ACTIVITY:
The line holding "maintenant généralement immédiat" and all lines that follow it to the end of the data: return these exactly, and nothing more.
(Beginning of MATERIAL SHOWN)
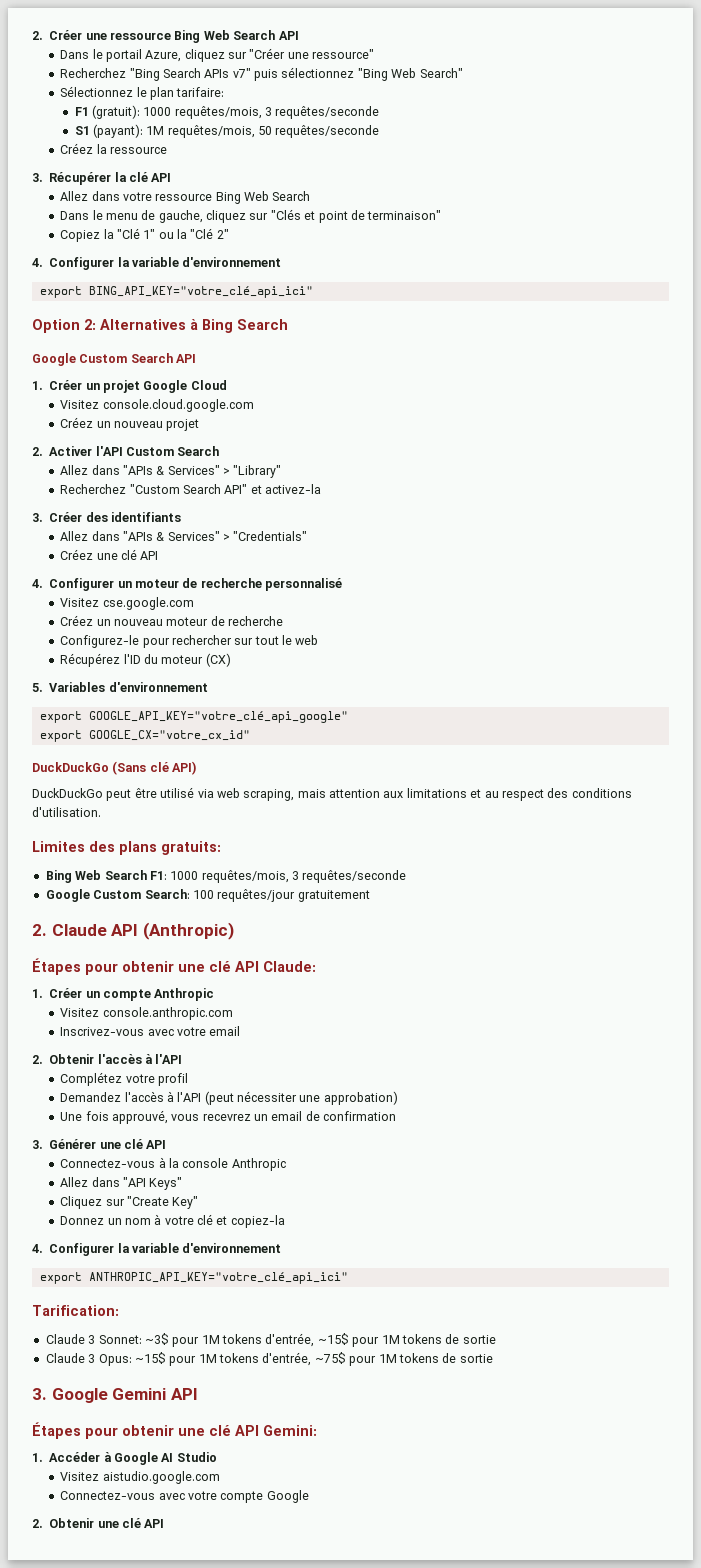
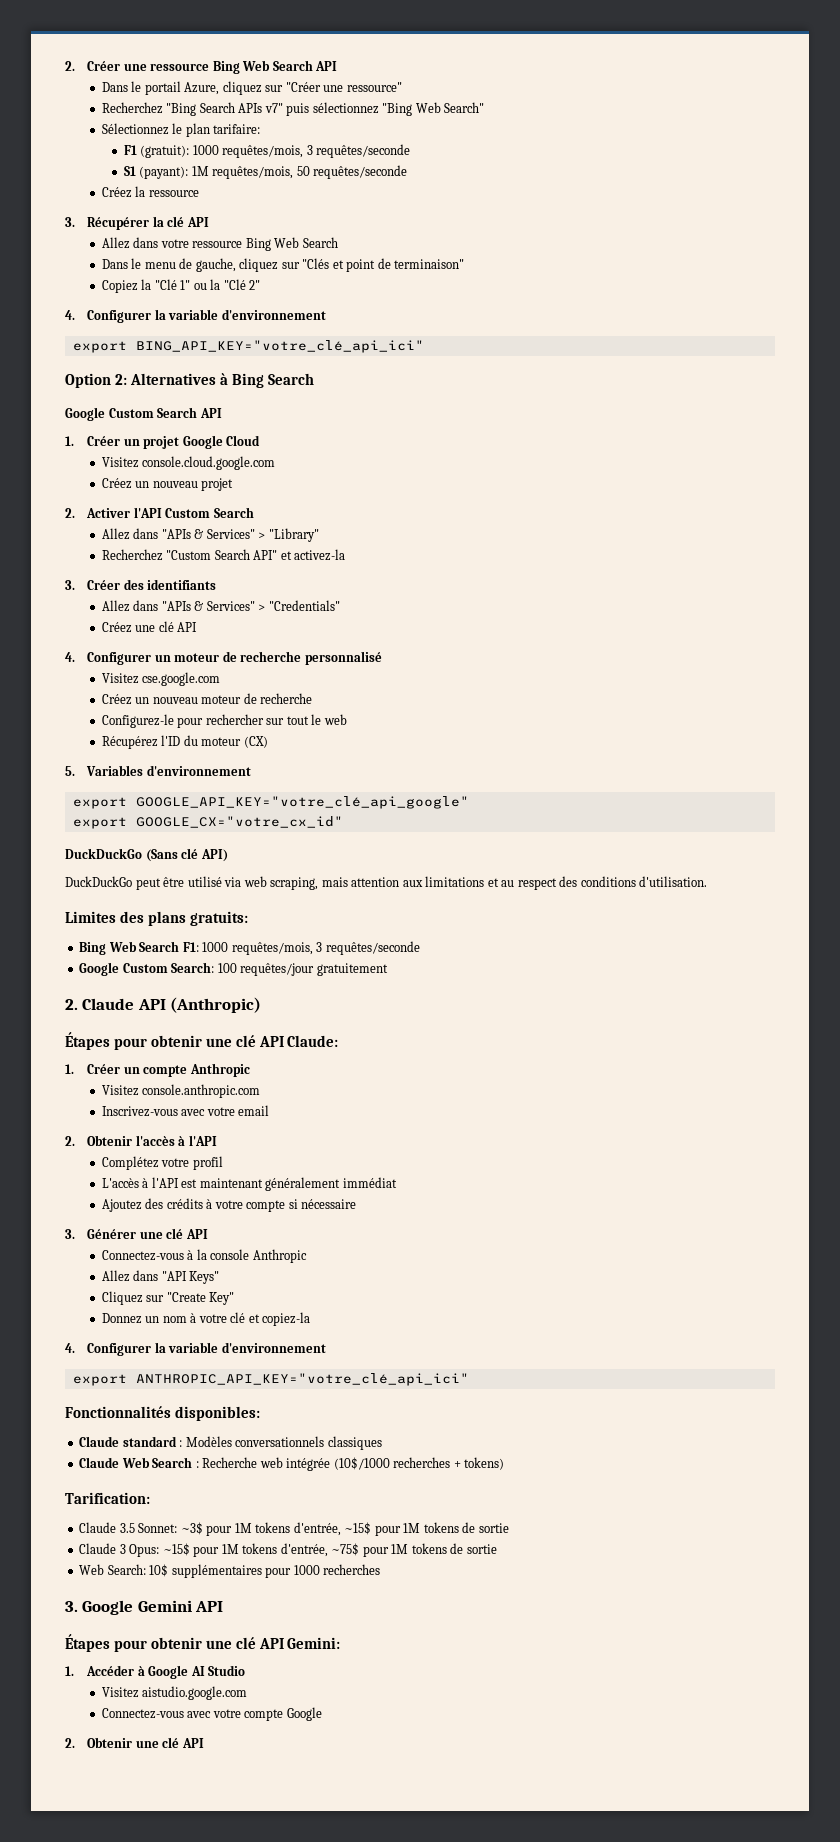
- Demandez l'accès à l'API (peut nécessiter une approbation)
- Une fois approuvé, vous recevrez un email de confirmation
+ L'accès à l'API est maintenant généralement immédiat
+ Ajoutez des crédits à votre compte si nécessaire
+ Fonctionnalités disponibles:
+ Claude standard : Modèles conversationnels classiques
+ Claude Web Search : Recherche web intégrée (10$/1000 recherches + tokens)
- Claude 3 Sonnet: ~3$ pour 1M tokens d'entrée, ~15$ pour 1M tokens de sortie
+ Claude 3.5 Sonnet: ~3$ pour 1M tokens d'entrée, ~15$ pour 1M tokens de sortie
+ Web Search: 10$ supplémentaires pour 1000 recherches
(End of MATERIAL SHOWN)
TASK RESPONSE:
+ L'accès à l'API est maintenant généralement immédiat
+ Ajoutez des crédits à votre compte si nécessaire
+ Fonctionnalités disponibles:
+ Claude standard : Modèles conversationnels classiques
+ Claude Web Search : Recherche web intégrée (10$/1000 recherches + tokens)
- Claude 3 Sonnet: ~3$ pour 1M tokens d'entrée, ~15$ pour 1M tokens de sortie
+ Claude 3.5 Sonnet: ~3$ pour 1M tokens d'entrée, ~15$ pour 1M tokens de sortie
+ Web Search: 10$ supplémentaires pour 1000 recherches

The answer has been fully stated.